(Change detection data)
---
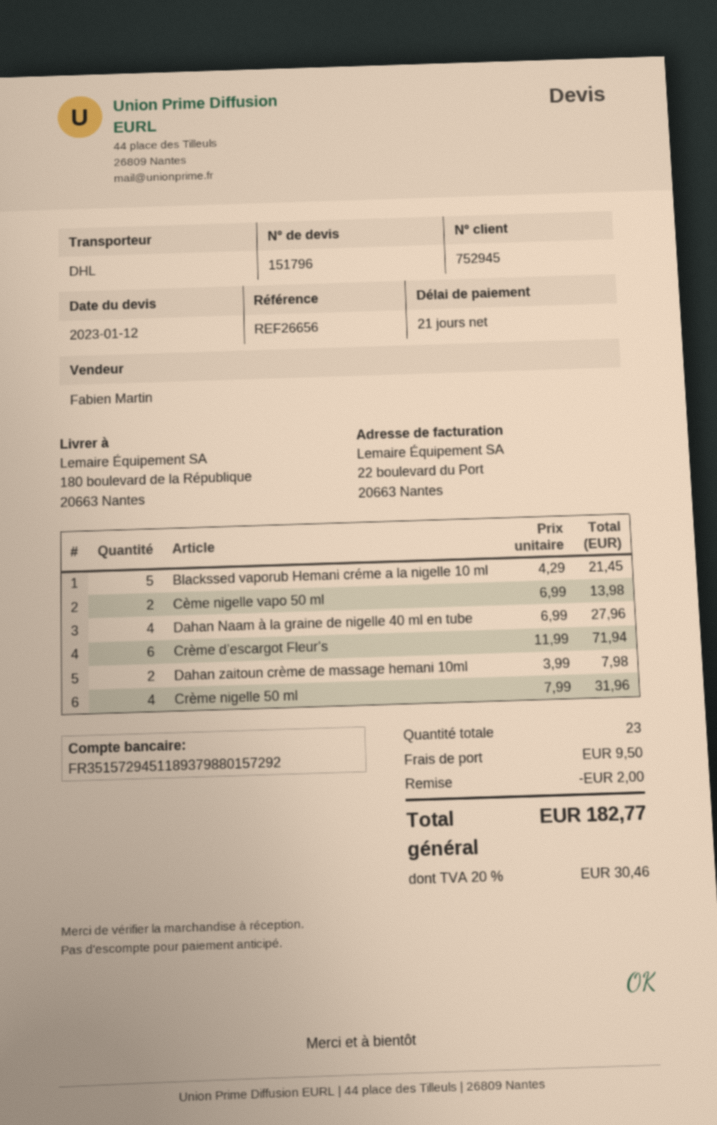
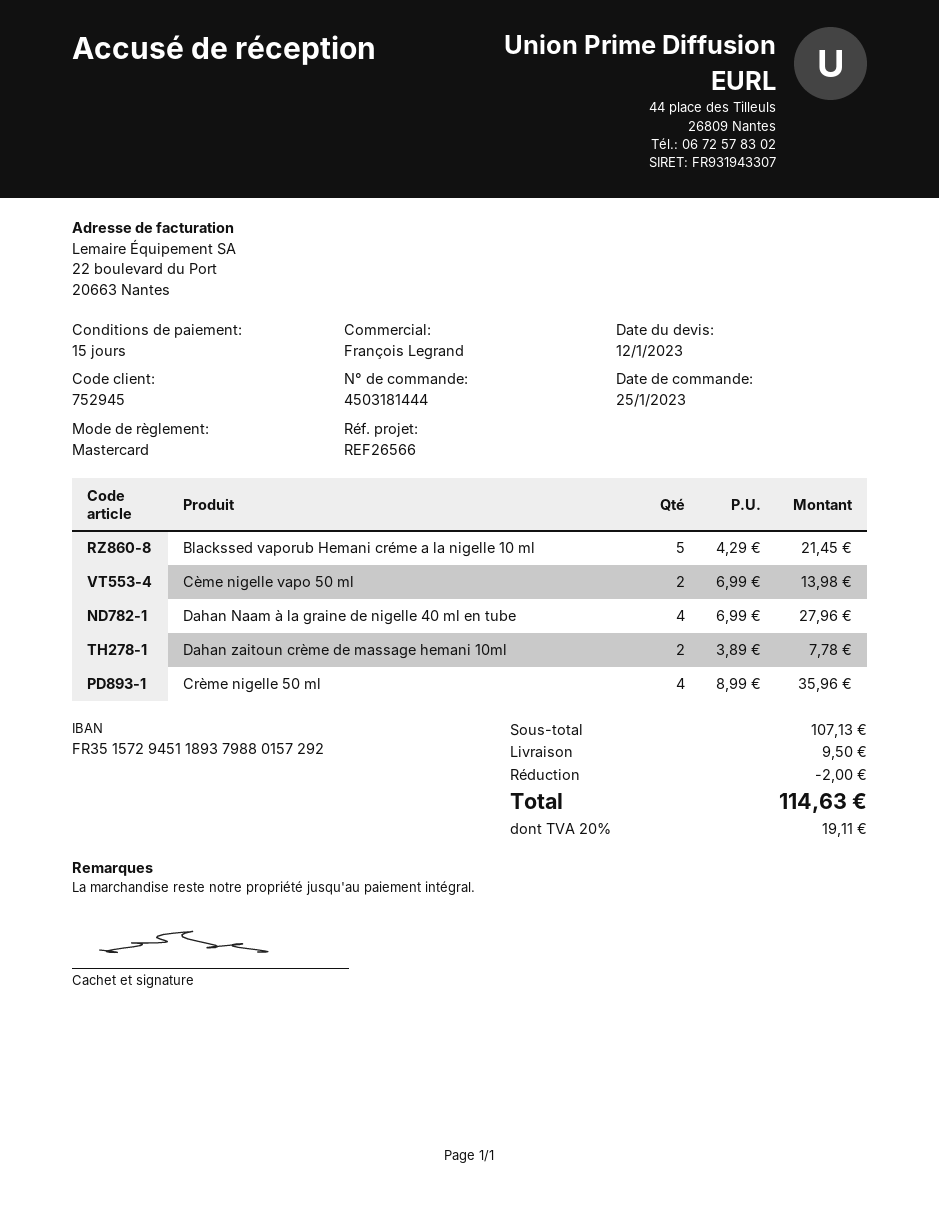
payment terms: 21 days -> 15 days
reference: REF26656 -> REF26566
sales rep: Fabien Martin -> François Legrand
Crème d’escargot Fleur’s: 6 x 11.99 = 71.94 -> none
Dahan zaitoun crème de massage hemani 10ml: 2 x 3.99 = 7.98 -> 2 x 3.89 = 7.78
Crème nigelle 50 ml: 4 x 7.99 = 31.96 -> 4 x 8.99 = 35.96
tax: 20% = 30.46 -> 20% = 19.11
total: 182.77 -> 114.63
---
- _Activity_:
Every word of the data should be reproduced exactly; please omit any pictures.

- _Answer to the exercise_:
payment terms: 21 days -> 15 days
reference: REF26656 -> REF26566
sales rep: Fabien Martin -> François Legrand
Crème d’escargot Fleur’s: 6 x 11.99 = 71.94 -> none
Dahan zaitoun crème de massage hemani 10ml: 2 x 3.99 = 7.98 -> 2 x 3.89 = 7.78
Crème nigelle 50 ml: 4 x 7.99 = 31.96 -> 4 x 8.99 = 35.96
tax: 20% = 30.46 -> 20% = 19.11
total: 182.77 -> 114.63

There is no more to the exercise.